More to come…
In “The Crucial Role of Predators: A New Perspective on Ecology” (Yale360, 15 Sept 2011), Caroline Fraser writes:
Ecologist Oswald Schmitz of the Yale School of Forestry & Environmental Studies [says] “Piece by piece, it’s taken 20 years to accumulate the evidence, and the culmination is in that Science paper — that the world is driven by predators as well as nutrients. We have to pay attention to their health and well-being if we want a healthy ecosystem. Simply eliminating them because we want more prey or because we don’t think they’re important is very misguided.”
You can hear some discussions of predators, their nature, their importance to a healthy environment for us humans, and their ecological importance, in some episodes of the CCERP Podcast.
1. Episode18 Shelley Alexander, Canid Specialist, talks Wild Coyotes and Human Culture
2. Episode 29 Ecologist Dr. Mark Elbroch on Cougar Ecology and More
At Scribe Vineyard in California, they killed Rattlesnakes because they thought Rattlesakes were bad. When the owners of the vineyard were riding around on their horses, they’d shoot the snakes whenever they’d see them. But, for some reason, they started having loss of their grape vines. For some unknown reason, there were suddenly more Gophers! Strange. Yeah, as you might have figured: Gophers were free and wild because the Rattlesnakes were gone. Killing the Rattlers had affected their wine production — in other words, cut into their profits, their savings, their ability to take care of any children they might have had and who’d need college and all that, and their future. So, they quit killing the Rattlers. And their profits came back.

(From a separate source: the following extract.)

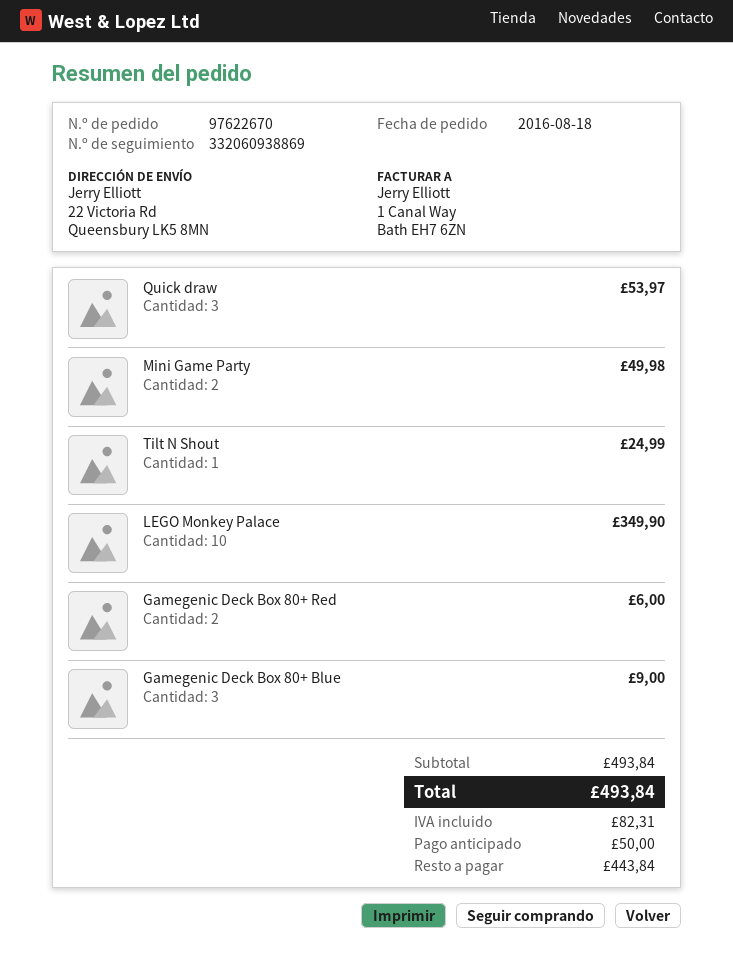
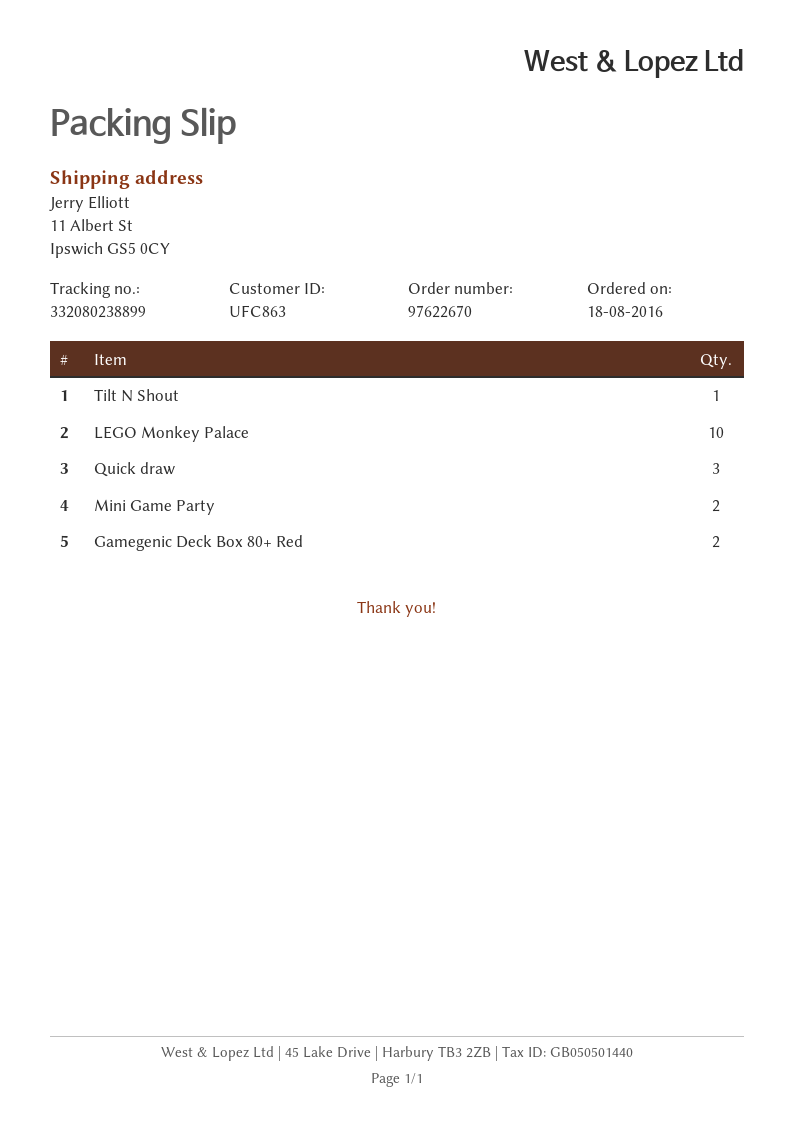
tracking number: 332060938869 -> 332080238899
ship to: 22 Victoria Rd, Queensbury LK5 8MN -> 11 Albert St, Ipswich GS5 0CY
Gamegenic Deck Box 80+ Blue: 3 -> none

Some people have reported to me how they, or people they know, when they killed snakes on their property, had trouble with rats and mice.
Some have found a similar problem when they, unintended or intended, discouraged Hawks and Owls around their property: problems with mice and rats.
Some have reported to me or in articles I have read how they had trouble with rodents (mice, rats, rabbits, squirrels, etc.) when they tried to eliminate Coyotes and Bobcats from their property.